(Records drawn from a dataset)
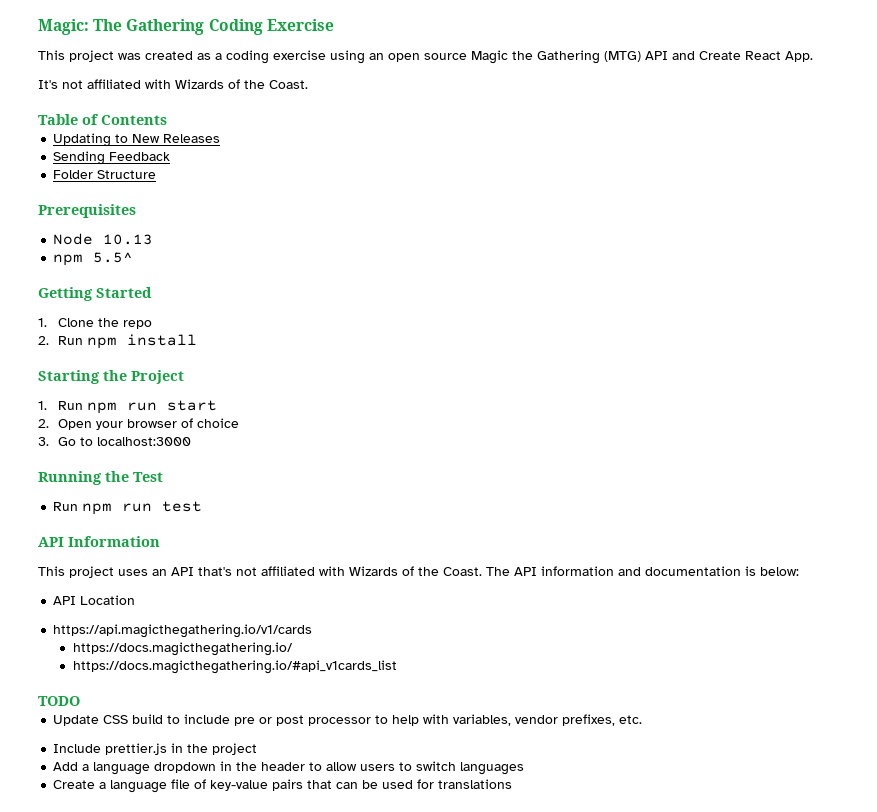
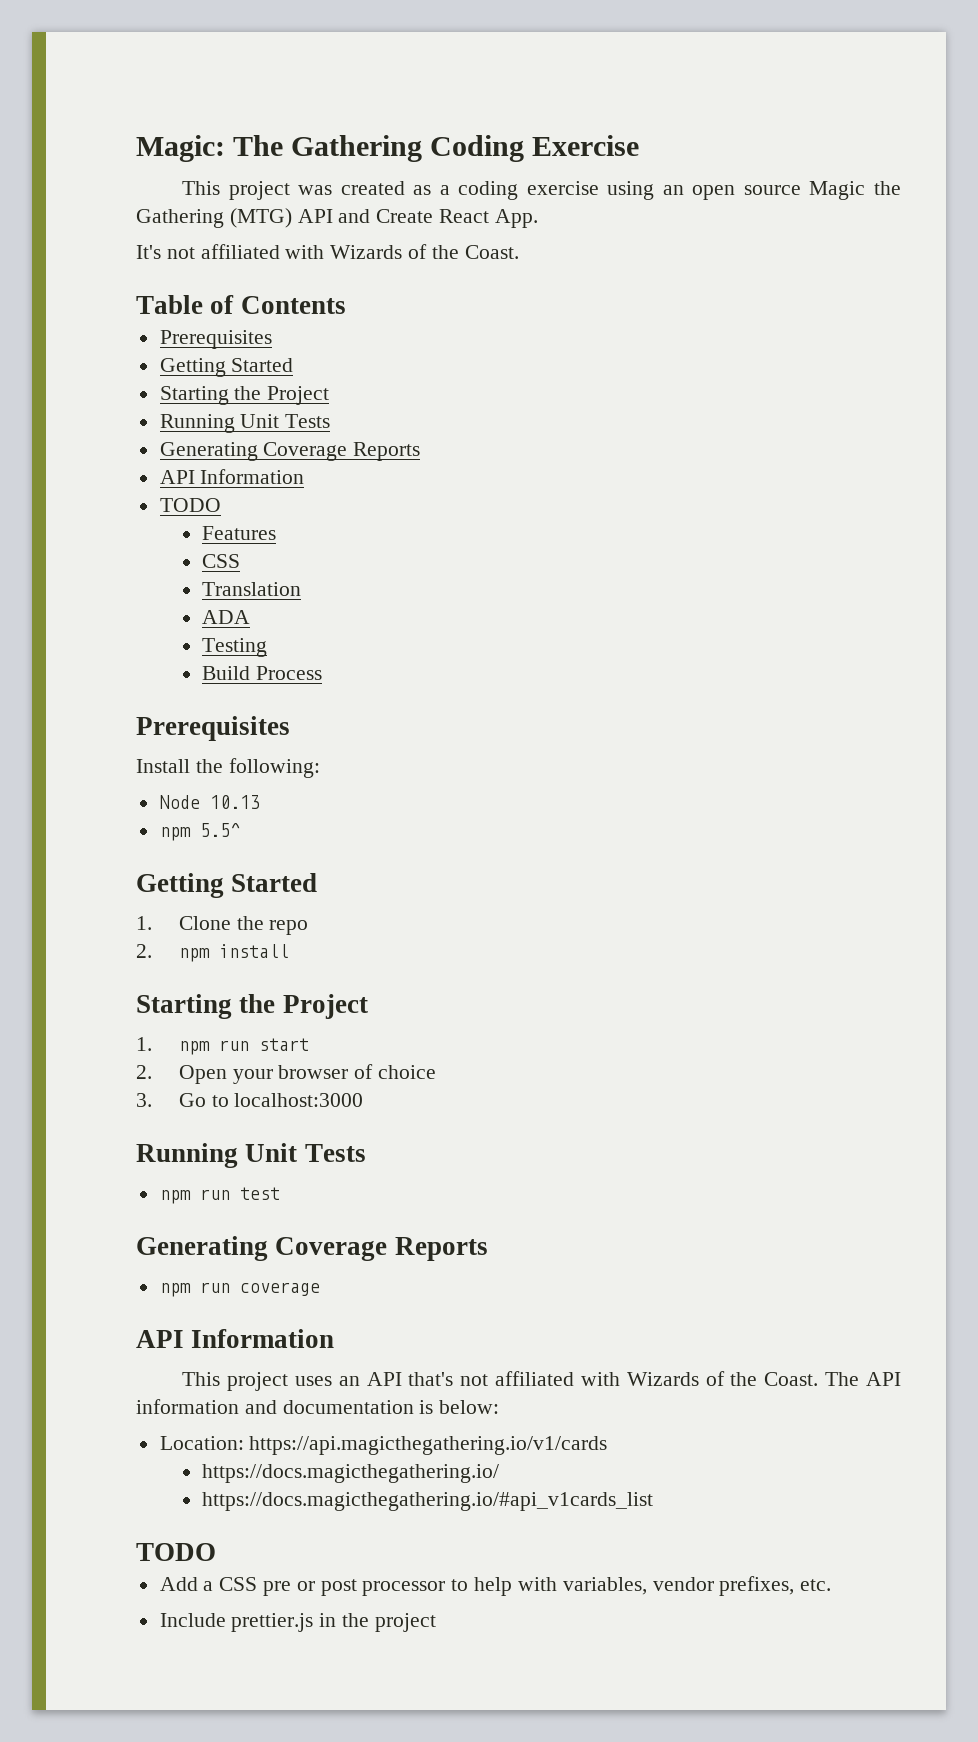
[53,133,221,147] [53,151,171,165] [53,170,157,179] [38,204,136,218] Updating to New Releases // Sending Feedback // Folder Structure // Prerequisites -> [159,330,272,349] [159,358,294,377] [159,386,330,405] [159,414,331,433] [159,442,421,461] [159,469,305,484] [159,498,221,512] [202,526,277,540] [202,554,241,568] [202,582,302,596] [202,610,251,624] [202,638,268,657] [202,666,323,680] [136,716,290,741] [136,758,320,778] Prerequisites // Getting Started // Starting the Project // Running Unit Tests // Generating Coverage Reports // API Information // TODO // Features // CSS // Translation // ADA // Testing // Build Process // Prerequisites // Install the following:
[57,336,83,345] Run -> (152, 951) none
[57,401,83,410] Run -> (152, 1044) none
[105,471,163,482] [53,502,79,511] the Test // Run -> [245,1143,366,1162] Unit Tests //
(203, 506) none -> [136,1236,488,1261] [159,1282,320,1297] // Generating Coverage Reports // npm run coverage
[53,595,136,605] API Location // -> [159,1436,244,1450] Location:
[53,714,231,726] Update CSS build to include -> [159,1577,258,1591] Add a CSS
[53,761,525,775] [53,779,513,793] // Add a language dropdown in the header to allow users to switch languages // Create a language file of key-value pairs that can be used for translations -> (436, 1622) none

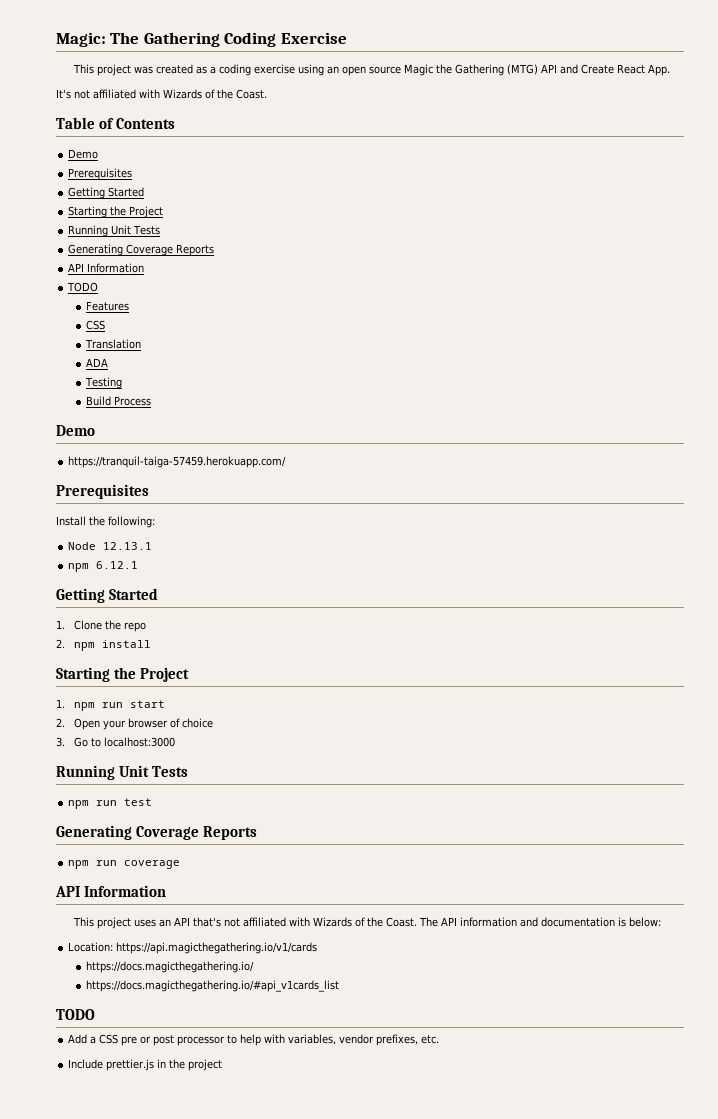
(346, 305) none -> [68,149,99,159] // Demo
(323, 673) none -> [56,425,95,436] [68,456,287,468] // Demo // https://tranquil-taiga-57459.herokuapp.com/
[209,795,260,809] [159,823,240,841] 10.13 // npm 5.5^ -> [103,542,153,550] [68,561,139,572] 12.13.1 // npm 6.12.1

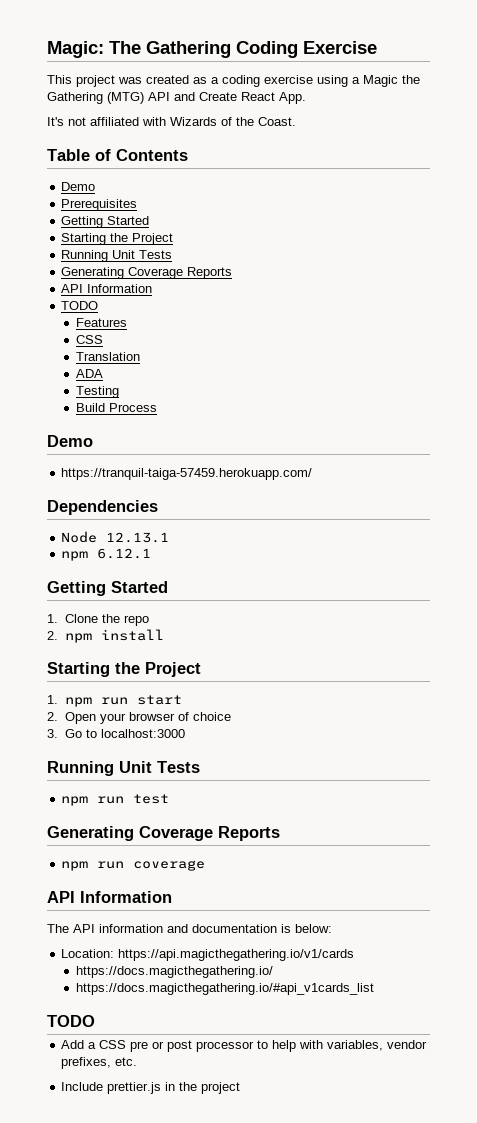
[326,66,401,76] an open source -> [352,77,360,84] a
[56,484,149,499] [56,516,155,528] Prerequisites // Install the following: -> [47,500,158,515] Dependencies
[72,917,417,929] This project uses an API that's not affiliated with Wizards of the Coast. -> (172, 897) none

▶ [Directions]: Reproduce only the lines between the line with "[53,761,525,775] [53,779,513,793] //" and the final line of the records, both included, so that the copy matches them exactly and contains no pictures.

▶ [Finished exercise]:
[53,761,525,775] [53,779,513,793] // Add a language dropdown in the header to allow users to switch languages // Create a language file of key-value pairs that can be used for translations -> (436, 1622) none

(346, 305) none -> [68,149,99,159] // Demo
(323, 673) none -> [56,425,95,436] [68,456,287,468] // Demo // https://tranquil-taiga-57459.herokuapp.com/
[209,795,260,809] [159,823,240,841] 10.13 // npm 5.5^ -> [103,542,153,550] [68,561,139,572] 12.13.1 // npm 6.12.1

[326,66,401,76] an open source -> [352,77,360,84] a
[56,484,149,499] [56,516,155,528] Prerequisites // Install the following: -> [47,500,158,515] Dependencies
[72,917,417,929] This project uses an API that's not affiliated with Wizards of the Coast. -> (172, 897) none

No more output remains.